Task input START
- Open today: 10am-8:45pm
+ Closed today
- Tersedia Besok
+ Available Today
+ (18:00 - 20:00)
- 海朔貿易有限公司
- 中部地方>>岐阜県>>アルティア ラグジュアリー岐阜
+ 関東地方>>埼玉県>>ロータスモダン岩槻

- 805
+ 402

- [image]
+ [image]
Task input END
Instructions to follow » Take the entries above and copy them out exactly.

Expected output »
- Open today: 10am-8:45pm
+ Closed today
- Tersedia Besok
+ Available Today
+ (18:00 - 20:00)
- 海朔貿易有限公司
- 中部地方>>岐阜県>>アルティア ラグジュアリー岐阜
+ 関東地方>>埼玉県>>ロータスモダン岩槻

- 805
+ 402

- [image]
+ [image]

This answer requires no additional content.